Linda Ramone, Johnny's widow, has been there for virtually the whole ride, first as singer Joey Ramone's girlfriend followed by a much longer stint as Johnny's wife. She continues to preserve Johnny's legacy with the Johnny Ramone Army and as overseer of the guitarist's estate. Fuse spoke with her about the book, the band's tumultuous history and why it's always cooler to be in a cult band.  

How did the original idea of a book come together?

Linda Ramone: There was five years of interviews from all over, but the last couple of years when Johnny was sick and knew he was going to die, he started doing more interviews on tape recorders. We interviewed lots of Johnny’s friends and when we went to put the book together, it wasn’t sounding like Johnny to me. So we took out all the friends. I didn’t need other people talking about Johnny. I had Johnny talking about Johnny. It made the book much more powerful.

The book's tone really feels like Johnny's in the room with you

We had his closest friends saying that to me all the time. Pete Yorn and Eddie Vedder said, “I feel like I’m sitting with Johnny; like I was talking to Johnny.” That’s what Johnny wanted when he was writing the book; he wanted everybody to understand him, read the book and find out who he is.

Johnny died in 2004. Why has it taken so long for the book to come out?

It’s been eight years, but the first year Johnny passed away, I started getting sued by the corporation and all these different ex-Ramones. It was really difficult to get my half together and be on top of my game. It was just much easier to do Johnny Ramone because with the Ramones, I have a partner—Joey’s brother—and it’s not always the easiest thing to get along with a partner.

Did you want the book to be released earlier?

Not really. You know why? I always wanted Johnny to have the last say. It did take that long because the ex-wives and ex-thises; everybody started writing their book and I always knew Johnny’s book was so powerful that it…

Johnny was the only original Ramone from beginning to end who could write about the band like that.

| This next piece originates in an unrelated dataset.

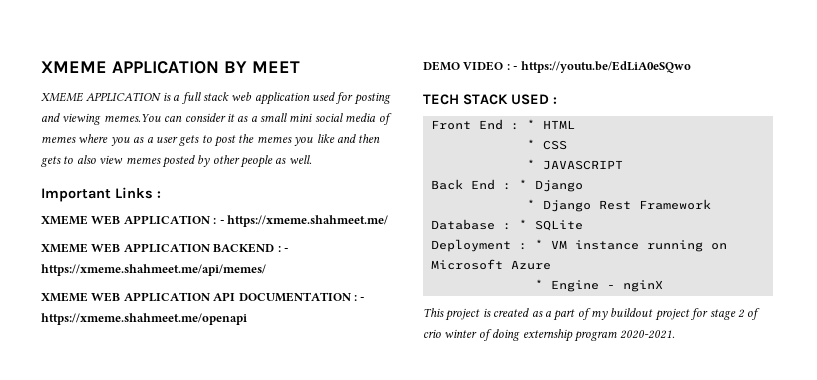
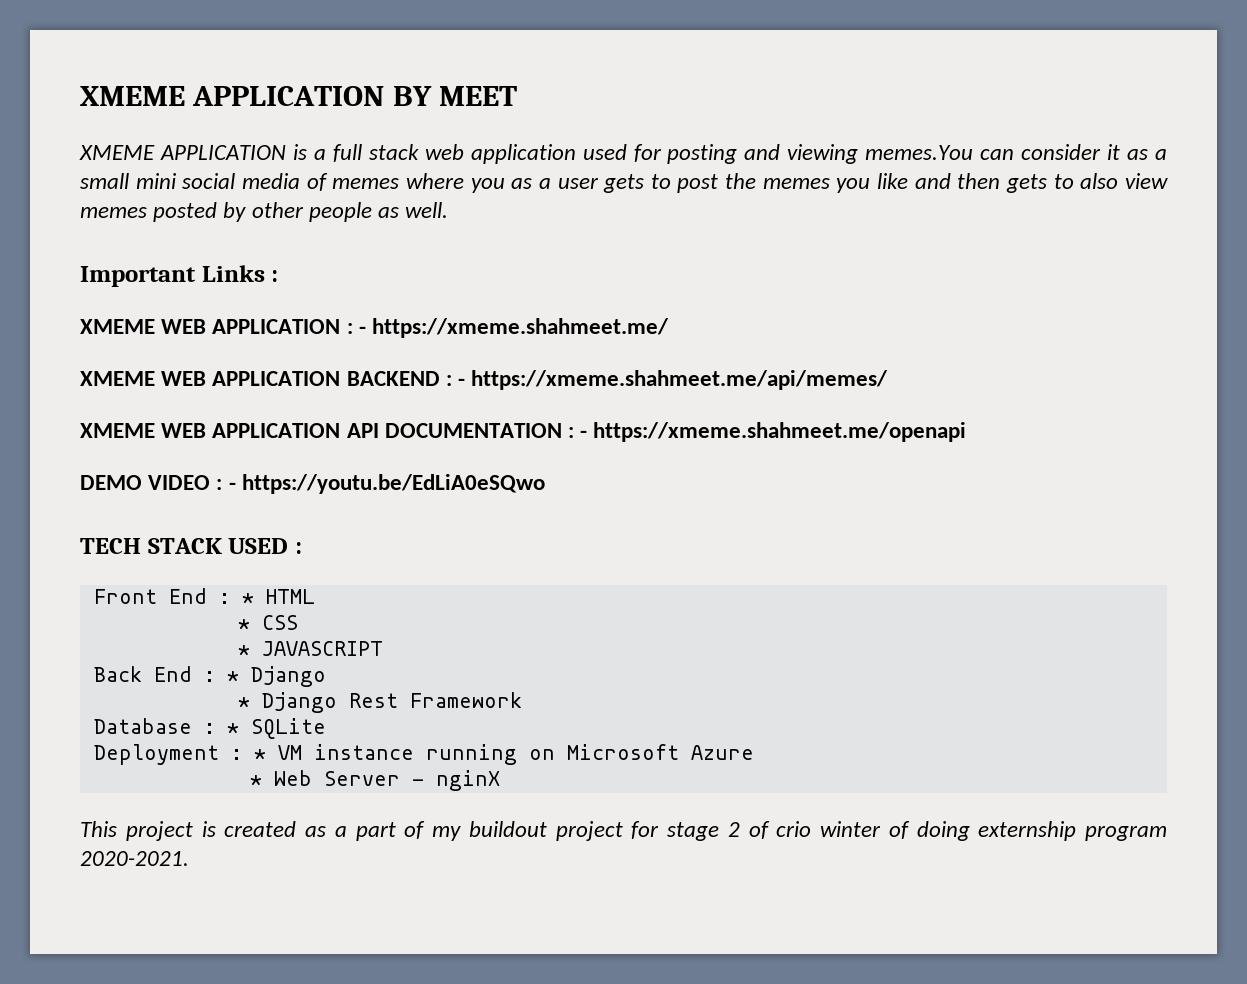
[550,280,599,292] Engine -> [273,770,400,786] Web Server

This is his band. This is Joey’s band. They were in it from beginning to end. Everyone says they didn’t get along, but they stayed in from day one to the last day. Like, what do you mean they don’t get along? They get along enough to be in the band for all those 30 years.

Was there anything revealed in those five years of interviews that Johnny thought was too personal to include in the book?

No, ‘cause Johnny didn’t hold back. Like he would say, whatever he'd say then, he would say now. He never once looked at me and went, "Linda, should I say that?” Johnny knew what Johnny was gonna say and whether you like him or not, Johnny really didn’t care at the end. He was a super loyal friend and that’s why everybody came around. We didn’t have children. We didn’t have a family. All our friends were our family.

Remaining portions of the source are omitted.